Quando mi hanno chiesto, in fase di iscrizione, se avrei partecipato al food festival ho aderito con tanto entusiasmo quanto sufficienza. Non avevo idea di cosa stessero parlando.
Ogni anno, per celebrare le diversità e le differenze culturali, i genitori delle diverse nazionalità si mettono insieme a prescindere dall’eta e dalla classe dei loro figli e organizzano uno stand culinario con cibo tipico del proprio paese.
Ed io che credevo che bastasse fare la solita crostata…
5 kg di pasta
5 kg di sugo di pomodoro
5 kg di focaccia o pizza
5 crostate
500 forchette, piatti e tovaglioli
e olio e parmigiano per condire etc etc
A TESTA!!
purtroppo noi italiani siamo una minoranza etnica e dobbiamo impegnarci un po di piu per soddisfare le 4000 boccucce affamate della scuola.
La prima volta che ho incontrato la coordinatrice del gruppo italia: una volenterosa signora inglese sposata con un australiano che sembra avesse i nonni umbri, ci ha detto di portare kg e kg di pasta già cucinata che avremmo poi condito in loco con cucchiaiate di sugo, ed io gentilmente le ho fatto capire che un “vero” italiano non mangerebbe mai la pasta cotta 6 ore prima, scotta e fredda condita in quel modo. Lei continuava ad insistere che i ragazzi non ci fanno caso.
Come aveva ragione! Questi promettenti adolescenti venivano a reclamare la loro porzione con delle specie di catini pieni di cibo dove la nostra buona pasta o pizza si guadagnava un posticino tra il porridge inglese , i dumpling di taiwan e un curry pakistano.

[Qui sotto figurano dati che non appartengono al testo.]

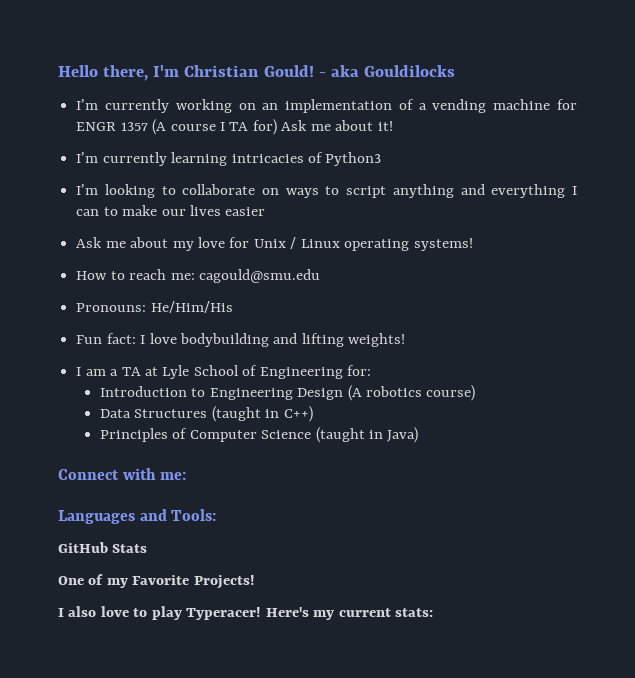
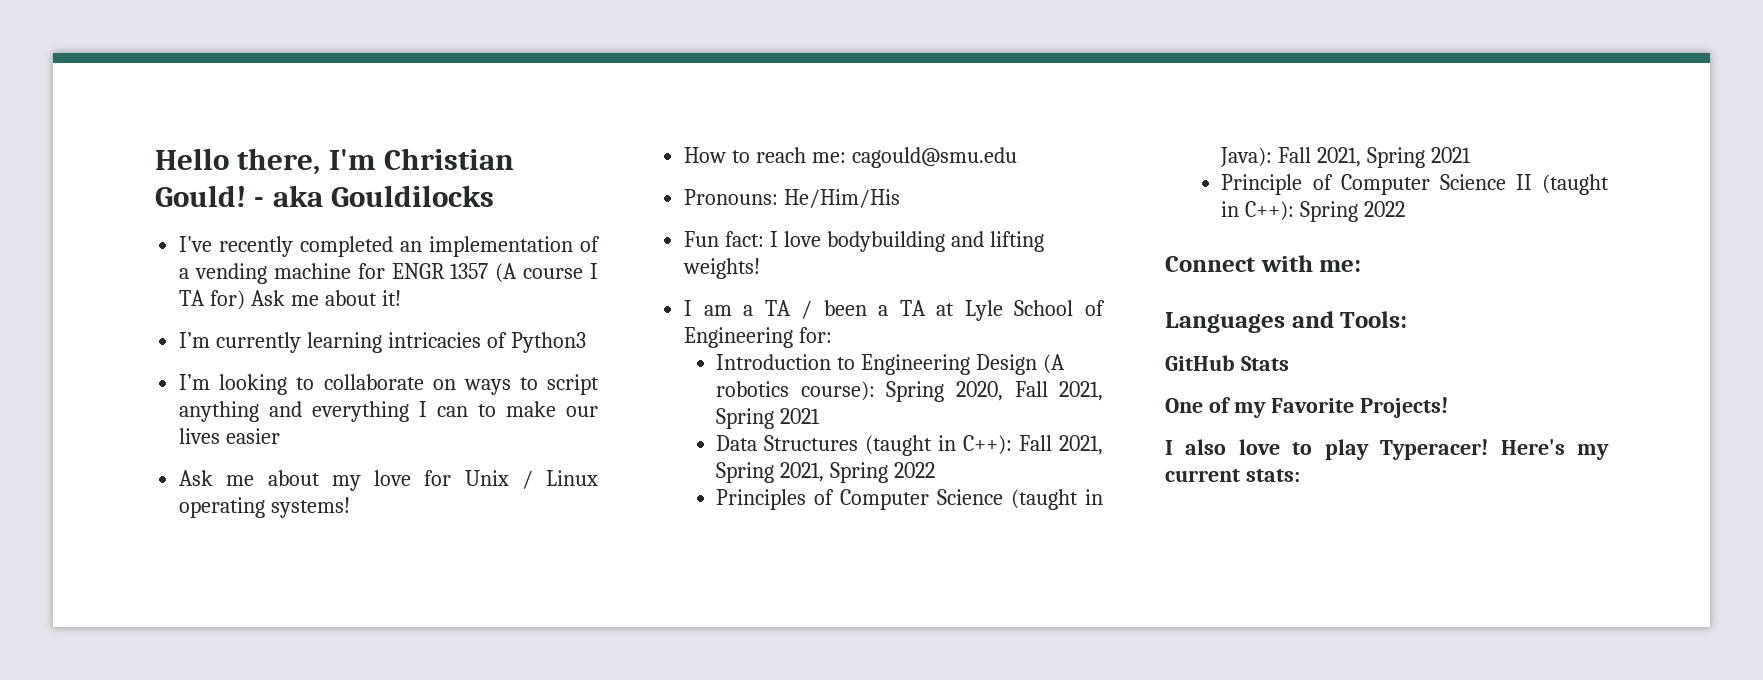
[76,99,256,113] I’m currently working on -> [179,236,394,257] I've recently completed
(141, 371) none -> [801,300,926,319] / been a TA
[426,385,476,401] [99,406,313,422] course) // Data Structures (taught in C++) -> [800,381,1103,402] [716,408,821,429] [716,435,1103,456] [716,462,936,483] course): Spring 2020, Fall 2021, Spring 2021 // Data Structures (taught in C++): Fall 2021, Spring 2021, Spring 2022
[387,427,419,443] Java) -> [1220,147,1472,168] [1221,174,1609,195] [1221,201,1406,222] Java): Fall 2021, Spring 2021 // Principle of Computer Science II (taught in C++): Spring 2022

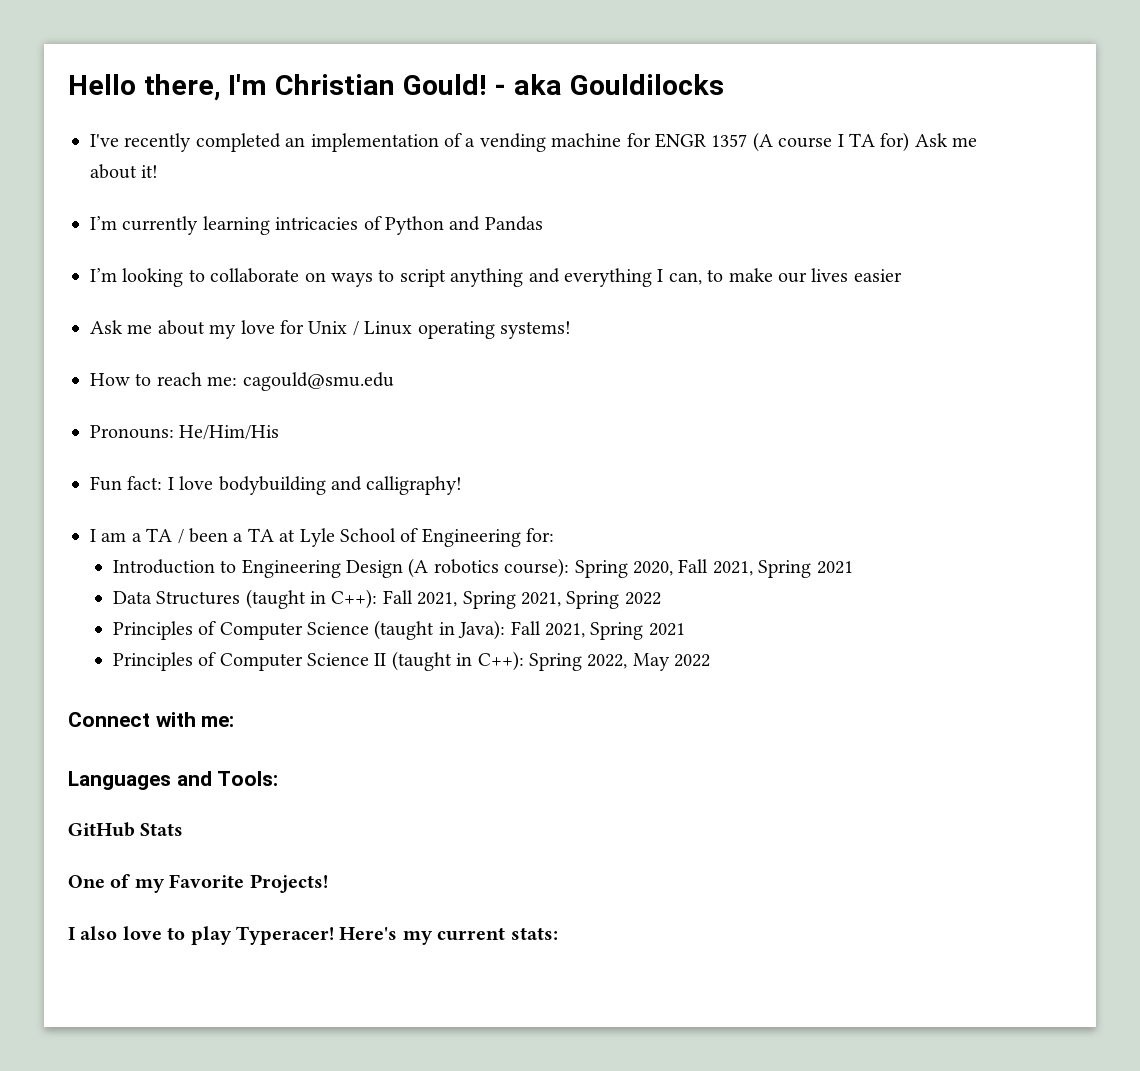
[510,332,586,353] Python3 -> [385,216,543,235] Python and Pandas
[437,406,469,417] can -> [668,272,702,285] can,
[989,231,1044,252] [683,258,761,279] lifting weights! -> [366,476,463,495] calligraphy!
[1221,174,1303,195] Principle -> [112,652,193,671] Principles
(1359, 211) none -> [587,653,670,671] 2022, May

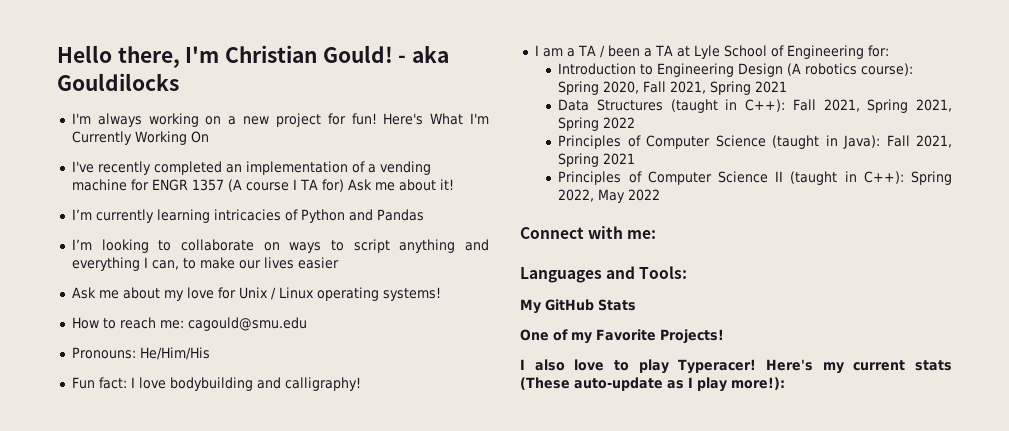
(724, 84) none -> [71,113,489,127] [71,131,209,145] // I'm always working on a new project for fun! Here's What I'm Currently Working On
(279, 778) none -> [520,299,541,314] My
[510,927,558,940] stats: -> [915,360,952,371] [520,377,785,392] stats (These auto-update as I play more!):

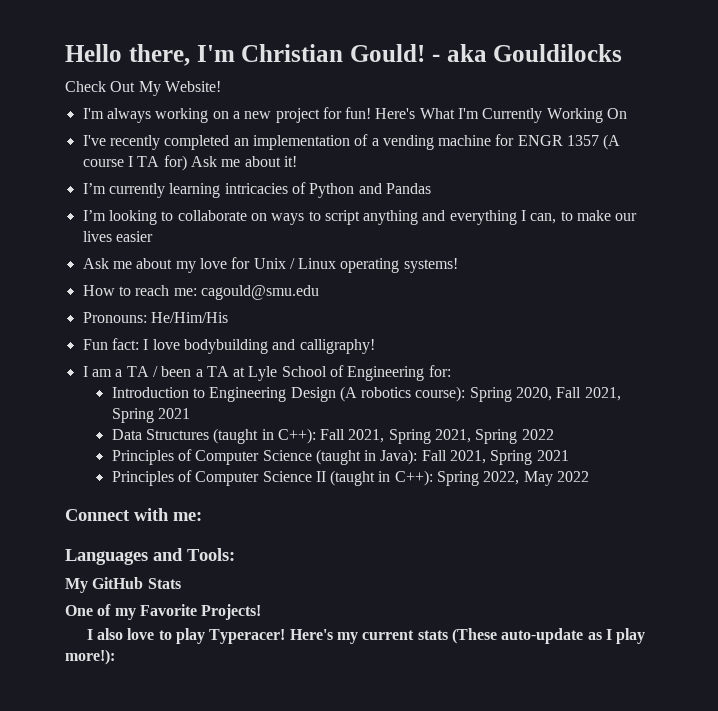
(179, 82) none -> [65,81,221,96] // Check Out My Website!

A parte il fatto che alla fine della giornata, cominciata alle 5 di mattino, ero esausta; è stato molto divertente litigare con la nuova zelanda che spacciava per propria la pizza, vedere tutti questi bambini cosi curiosi ed aperti a tutte le diverse specialità, anche se almeno la metà di loro era allergica a qualcosa o si professava vegetariano, ascoltare per 7 ore consecutive “walking gnangnam stile” riprodotto dallo stand coreano senza tregua ed alla fine ritenersi fortunati perchè abbiamo il cibo migliore del mondo.